PORT-AU-PRINCE, (Reuters) – Haiti’s government is ready to issue a diplomatic passport to ousted former President Jean-Bertrand Aristide, opening the way for his possible return home from exile in South Africa, a senior official said today.
“The Council of Ministers, under the leadership of President Rene Preval, decided that a diplomatic passport be issued to President Aristide, if he asks for it,” Fritz Longchamp, general secretary for the presidency, told Reuters.

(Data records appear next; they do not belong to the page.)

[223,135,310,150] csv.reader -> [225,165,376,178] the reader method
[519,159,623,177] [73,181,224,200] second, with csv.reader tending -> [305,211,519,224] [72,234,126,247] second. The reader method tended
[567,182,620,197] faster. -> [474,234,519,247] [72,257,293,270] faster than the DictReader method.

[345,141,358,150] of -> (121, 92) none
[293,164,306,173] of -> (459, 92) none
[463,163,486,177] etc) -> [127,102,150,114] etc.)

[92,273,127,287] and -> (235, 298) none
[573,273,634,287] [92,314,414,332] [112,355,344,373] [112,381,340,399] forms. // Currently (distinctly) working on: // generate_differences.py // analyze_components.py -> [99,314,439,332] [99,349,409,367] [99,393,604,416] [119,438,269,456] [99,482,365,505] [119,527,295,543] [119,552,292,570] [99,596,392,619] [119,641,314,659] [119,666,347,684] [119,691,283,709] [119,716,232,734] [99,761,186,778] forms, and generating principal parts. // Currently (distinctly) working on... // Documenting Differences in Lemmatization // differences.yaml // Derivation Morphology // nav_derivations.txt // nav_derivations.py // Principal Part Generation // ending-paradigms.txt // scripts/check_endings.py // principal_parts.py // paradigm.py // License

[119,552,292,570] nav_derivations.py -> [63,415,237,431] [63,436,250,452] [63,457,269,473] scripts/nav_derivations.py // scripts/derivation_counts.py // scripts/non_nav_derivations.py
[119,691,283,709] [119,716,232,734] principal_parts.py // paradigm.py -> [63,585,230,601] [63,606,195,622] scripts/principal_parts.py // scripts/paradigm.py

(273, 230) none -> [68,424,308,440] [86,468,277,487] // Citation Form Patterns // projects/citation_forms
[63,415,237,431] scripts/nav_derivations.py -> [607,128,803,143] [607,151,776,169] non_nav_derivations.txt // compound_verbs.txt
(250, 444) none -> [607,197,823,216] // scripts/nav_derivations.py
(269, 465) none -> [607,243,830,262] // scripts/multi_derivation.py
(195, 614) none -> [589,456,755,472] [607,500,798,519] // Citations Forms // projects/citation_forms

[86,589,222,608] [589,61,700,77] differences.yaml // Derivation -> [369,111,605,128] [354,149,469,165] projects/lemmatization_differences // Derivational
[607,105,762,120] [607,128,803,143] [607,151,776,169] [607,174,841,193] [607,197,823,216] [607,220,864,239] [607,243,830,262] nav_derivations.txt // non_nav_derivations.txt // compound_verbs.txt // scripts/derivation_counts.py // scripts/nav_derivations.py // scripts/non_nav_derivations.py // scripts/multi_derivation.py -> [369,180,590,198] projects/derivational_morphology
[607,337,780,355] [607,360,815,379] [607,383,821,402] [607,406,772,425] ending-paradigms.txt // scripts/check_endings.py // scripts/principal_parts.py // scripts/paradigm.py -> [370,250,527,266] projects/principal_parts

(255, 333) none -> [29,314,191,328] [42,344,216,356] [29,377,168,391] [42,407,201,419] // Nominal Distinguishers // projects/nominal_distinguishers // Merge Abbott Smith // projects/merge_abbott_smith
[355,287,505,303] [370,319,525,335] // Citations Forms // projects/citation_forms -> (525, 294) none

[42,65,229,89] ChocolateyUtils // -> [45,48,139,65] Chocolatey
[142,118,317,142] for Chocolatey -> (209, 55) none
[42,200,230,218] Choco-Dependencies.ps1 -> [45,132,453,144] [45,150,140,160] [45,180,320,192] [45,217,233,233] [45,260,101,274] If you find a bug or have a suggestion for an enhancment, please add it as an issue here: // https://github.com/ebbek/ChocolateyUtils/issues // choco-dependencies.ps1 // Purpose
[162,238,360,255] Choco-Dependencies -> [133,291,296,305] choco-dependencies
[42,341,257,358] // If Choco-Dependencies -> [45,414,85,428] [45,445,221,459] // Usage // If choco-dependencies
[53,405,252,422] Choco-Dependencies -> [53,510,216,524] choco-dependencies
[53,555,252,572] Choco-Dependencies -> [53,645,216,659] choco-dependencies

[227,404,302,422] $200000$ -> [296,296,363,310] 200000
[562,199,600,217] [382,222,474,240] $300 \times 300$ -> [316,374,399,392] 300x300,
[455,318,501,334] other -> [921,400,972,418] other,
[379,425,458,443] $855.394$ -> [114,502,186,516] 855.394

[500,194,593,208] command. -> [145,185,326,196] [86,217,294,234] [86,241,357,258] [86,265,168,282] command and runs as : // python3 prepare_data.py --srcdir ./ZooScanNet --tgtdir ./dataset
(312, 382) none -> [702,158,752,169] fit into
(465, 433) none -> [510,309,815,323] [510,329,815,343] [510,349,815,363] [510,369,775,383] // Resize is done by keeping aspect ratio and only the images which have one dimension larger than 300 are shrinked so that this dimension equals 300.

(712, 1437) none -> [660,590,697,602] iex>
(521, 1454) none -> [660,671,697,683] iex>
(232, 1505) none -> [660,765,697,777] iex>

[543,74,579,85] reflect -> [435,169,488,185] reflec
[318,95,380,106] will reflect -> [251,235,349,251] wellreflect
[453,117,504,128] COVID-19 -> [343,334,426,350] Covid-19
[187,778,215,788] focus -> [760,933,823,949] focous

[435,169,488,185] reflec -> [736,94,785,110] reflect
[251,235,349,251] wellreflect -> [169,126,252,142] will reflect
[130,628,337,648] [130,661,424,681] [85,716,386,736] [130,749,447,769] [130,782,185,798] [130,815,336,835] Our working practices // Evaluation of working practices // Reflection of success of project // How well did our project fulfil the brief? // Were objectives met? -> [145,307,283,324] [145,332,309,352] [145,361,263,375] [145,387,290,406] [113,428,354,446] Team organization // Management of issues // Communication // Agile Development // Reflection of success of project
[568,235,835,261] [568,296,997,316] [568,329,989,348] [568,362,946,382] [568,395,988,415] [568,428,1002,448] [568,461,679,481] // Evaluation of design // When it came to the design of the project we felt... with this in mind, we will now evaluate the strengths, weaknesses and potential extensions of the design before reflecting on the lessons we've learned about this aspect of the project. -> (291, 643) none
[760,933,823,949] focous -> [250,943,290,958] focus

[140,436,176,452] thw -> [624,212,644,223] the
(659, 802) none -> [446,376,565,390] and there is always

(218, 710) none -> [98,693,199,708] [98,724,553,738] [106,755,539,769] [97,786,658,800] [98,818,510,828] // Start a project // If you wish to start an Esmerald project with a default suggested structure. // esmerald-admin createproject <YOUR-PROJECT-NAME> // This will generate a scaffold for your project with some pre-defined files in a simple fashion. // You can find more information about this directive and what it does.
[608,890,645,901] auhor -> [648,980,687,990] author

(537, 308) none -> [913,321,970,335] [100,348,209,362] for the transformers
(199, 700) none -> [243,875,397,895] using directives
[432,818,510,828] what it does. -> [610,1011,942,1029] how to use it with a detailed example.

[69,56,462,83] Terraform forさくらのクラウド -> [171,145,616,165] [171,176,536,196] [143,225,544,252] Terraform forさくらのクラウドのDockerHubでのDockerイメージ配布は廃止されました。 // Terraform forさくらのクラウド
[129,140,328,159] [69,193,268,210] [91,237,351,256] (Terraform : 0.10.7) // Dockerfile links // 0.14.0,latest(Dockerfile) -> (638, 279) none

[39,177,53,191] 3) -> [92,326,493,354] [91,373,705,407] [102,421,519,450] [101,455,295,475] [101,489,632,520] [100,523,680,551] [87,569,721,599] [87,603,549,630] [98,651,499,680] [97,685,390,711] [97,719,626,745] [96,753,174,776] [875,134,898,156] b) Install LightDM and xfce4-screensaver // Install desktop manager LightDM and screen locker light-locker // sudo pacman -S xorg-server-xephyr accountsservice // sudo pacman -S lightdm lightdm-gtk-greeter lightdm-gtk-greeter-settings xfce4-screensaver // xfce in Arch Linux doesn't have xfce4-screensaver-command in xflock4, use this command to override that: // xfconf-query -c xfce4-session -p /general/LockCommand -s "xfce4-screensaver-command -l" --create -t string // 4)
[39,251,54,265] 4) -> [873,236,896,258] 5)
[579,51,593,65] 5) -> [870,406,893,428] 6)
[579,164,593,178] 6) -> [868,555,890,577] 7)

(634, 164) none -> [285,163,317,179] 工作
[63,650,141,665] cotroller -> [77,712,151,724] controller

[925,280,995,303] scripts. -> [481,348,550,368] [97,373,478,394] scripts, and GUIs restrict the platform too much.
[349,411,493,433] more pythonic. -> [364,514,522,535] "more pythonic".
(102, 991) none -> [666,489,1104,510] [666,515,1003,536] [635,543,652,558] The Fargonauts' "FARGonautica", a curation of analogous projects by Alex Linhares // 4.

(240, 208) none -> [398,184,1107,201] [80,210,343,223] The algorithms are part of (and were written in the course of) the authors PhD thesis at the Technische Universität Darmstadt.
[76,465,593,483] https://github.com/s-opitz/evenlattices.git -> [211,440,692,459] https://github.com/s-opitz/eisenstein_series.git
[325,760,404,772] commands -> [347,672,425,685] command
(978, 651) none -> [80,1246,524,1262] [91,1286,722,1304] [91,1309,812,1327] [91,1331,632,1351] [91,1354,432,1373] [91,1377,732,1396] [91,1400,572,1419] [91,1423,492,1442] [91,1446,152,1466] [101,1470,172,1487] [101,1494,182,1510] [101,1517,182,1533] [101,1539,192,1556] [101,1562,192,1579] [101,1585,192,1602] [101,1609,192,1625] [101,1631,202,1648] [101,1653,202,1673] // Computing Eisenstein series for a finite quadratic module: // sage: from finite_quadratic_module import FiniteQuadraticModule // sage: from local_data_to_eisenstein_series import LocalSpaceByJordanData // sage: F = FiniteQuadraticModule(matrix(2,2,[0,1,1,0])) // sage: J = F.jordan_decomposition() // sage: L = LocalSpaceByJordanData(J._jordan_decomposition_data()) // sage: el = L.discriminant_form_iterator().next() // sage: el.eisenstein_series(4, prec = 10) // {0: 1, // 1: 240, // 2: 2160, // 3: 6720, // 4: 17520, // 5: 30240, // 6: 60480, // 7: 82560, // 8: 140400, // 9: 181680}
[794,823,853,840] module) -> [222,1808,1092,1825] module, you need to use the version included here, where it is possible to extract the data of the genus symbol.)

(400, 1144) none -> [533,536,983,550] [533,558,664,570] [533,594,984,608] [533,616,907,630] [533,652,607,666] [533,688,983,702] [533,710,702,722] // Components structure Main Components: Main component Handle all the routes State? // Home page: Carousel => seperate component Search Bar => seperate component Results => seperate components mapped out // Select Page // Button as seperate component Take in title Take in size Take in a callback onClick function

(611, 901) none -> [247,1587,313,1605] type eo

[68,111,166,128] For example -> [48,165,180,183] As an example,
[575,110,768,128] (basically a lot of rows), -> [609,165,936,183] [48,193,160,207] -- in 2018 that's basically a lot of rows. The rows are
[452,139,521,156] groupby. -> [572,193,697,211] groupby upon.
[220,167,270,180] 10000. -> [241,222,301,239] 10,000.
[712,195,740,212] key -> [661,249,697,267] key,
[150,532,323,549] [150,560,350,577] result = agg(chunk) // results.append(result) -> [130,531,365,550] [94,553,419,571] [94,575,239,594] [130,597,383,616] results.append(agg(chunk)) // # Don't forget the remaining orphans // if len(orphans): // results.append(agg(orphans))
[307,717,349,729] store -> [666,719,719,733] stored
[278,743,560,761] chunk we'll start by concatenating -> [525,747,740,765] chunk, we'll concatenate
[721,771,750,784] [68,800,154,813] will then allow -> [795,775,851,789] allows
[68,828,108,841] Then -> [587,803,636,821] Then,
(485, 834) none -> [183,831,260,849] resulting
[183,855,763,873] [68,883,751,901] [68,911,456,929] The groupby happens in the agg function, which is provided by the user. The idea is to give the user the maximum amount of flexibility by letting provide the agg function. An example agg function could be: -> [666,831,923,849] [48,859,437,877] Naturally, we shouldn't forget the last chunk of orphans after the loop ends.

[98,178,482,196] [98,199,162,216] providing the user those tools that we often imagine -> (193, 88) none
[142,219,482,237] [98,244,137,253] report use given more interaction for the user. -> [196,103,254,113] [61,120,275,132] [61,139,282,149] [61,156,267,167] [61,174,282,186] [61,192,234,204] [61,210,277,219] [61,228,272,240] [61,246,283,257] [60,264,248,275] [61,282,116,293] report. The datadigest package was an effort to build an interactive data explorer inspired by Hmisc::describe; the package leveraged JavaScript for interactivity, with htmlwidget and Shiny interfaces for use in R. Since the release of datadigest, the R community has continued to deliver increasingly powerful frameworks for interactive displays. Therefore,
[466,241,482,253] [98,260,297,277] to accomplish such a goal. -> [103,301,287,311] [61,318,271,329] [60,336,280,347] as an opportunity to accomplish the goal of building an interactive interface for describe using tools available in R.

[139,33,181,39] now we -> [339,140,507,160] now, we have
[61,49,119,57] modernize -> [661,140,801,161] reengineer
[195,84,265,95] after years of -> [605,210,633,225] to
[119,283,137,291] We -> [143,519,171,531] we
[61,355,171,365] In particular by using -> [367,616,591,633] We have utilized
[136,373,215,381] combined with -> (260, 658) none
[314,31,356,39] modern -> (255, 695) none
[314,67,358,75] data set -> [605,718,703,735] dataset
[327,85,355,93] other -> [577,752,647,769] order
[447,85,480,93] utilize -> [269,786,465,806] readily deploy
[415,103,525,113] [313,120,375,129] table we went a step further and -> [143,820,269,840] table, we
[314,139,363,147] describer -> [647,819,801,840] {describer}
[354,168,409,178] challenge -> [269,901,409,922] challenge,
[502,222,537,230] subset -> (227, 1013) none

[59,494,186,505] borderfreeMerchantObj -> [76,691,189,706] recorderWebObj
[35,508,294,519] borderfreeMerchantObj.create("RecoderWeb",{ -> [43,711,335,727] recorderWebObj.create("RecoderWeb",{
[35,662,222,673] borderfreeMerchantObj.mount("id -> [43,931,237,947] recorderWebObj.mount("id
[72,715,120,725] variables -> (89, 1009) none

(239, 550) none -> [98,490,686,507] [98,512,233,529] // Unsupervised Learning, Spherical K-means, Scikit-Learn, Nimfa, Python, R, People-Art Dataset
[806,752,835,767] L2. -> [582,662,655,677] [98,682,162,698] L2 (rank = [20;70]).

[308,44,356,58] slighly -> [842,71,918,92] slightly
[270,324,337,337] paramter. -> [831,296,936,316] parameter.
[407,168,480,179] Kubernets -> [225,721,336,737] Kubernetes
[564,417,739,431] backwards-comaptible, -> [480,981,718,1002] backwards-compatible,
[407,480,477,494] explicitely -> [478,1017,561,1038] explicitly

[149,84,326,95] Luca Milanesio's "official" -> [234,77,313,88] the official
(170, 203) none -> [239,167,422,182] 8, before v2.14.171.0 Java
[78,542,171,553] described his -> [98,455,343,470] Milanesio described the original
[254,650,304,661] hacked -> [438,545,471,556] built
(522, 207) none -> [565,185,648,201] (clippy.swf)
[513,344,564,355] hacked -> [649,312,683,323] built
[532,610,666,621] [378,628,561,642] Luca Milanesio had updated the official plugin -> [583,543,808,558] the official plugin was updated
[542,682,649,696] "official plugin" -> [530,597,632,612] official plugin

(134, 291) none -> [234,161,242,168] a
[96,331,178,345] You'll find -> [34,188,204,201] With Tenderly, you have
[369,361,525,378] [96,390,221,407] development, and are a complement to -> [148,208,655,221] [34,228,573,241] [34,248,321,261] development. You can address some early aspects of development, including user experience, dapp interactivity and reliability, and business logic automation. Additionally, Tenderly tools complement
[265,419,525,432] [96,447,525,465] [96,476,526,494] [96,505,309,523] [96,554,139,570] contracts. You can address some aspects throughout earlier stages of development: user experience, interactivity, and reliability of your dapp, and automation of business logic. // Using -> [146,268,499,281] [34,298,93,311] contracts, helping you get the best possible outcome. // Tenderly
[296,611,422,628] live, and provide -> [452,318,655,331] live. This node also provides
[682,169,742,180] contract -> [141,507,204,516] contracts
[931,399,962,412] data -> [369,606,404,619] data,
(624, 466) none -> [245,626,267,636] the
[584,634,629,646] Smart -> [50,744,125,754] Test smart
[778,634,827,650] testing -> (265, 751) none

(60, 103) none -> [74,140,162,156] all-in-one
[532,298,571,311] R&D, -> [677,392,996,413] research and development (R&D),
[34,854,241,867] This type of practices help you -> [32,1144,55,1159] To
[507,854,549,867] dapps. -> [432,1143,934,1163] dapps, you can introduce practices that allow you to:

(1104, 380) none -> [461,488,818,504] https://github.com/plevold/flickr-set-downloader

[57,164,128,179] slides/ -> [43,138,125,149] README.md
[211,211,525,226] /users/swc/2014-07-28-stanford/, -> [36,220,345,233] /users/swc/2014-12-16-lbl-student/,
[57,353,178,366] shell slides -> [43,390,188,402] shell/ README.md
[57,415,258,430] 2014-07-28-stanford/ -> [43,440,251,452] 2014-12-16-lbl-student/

Aristide, a firebrand leftist ex-Roman Catholic priest who became Haiti’s first freely elected president in 1990 before his later ouster, said earlier this month he was ready to return to his homeland “today, tomorrow, at any time.”
Major western aid donors to Haiti like the United States have been wary about his possible return to the poor, earthquake-battered and volatile Caribbean nation.
He remains very popular at home and some fear he could mobilize supporters who could disrupt an already confused ongoing presidential and legislative elections process. Aristide’s Fanmi Lavalas party was banned from taking part.
His Miami-based lawyer, Ira J. Kurzban, today formally requested the diplomatic passport in a letter sent to Haiti’s Minister of Foreign Affairs Marie-Michele Rey and Minister of the Interior Paul Antoine Bien-Aime.
Aristide’s plans to return home follows the controversial return to Haiti on Jan. 16 of former dictator Jean-Claude “Baby Doc” Duvalier. Duvalier, 59, now faces charges in Haiti of corruption, theft and crimes against humanity.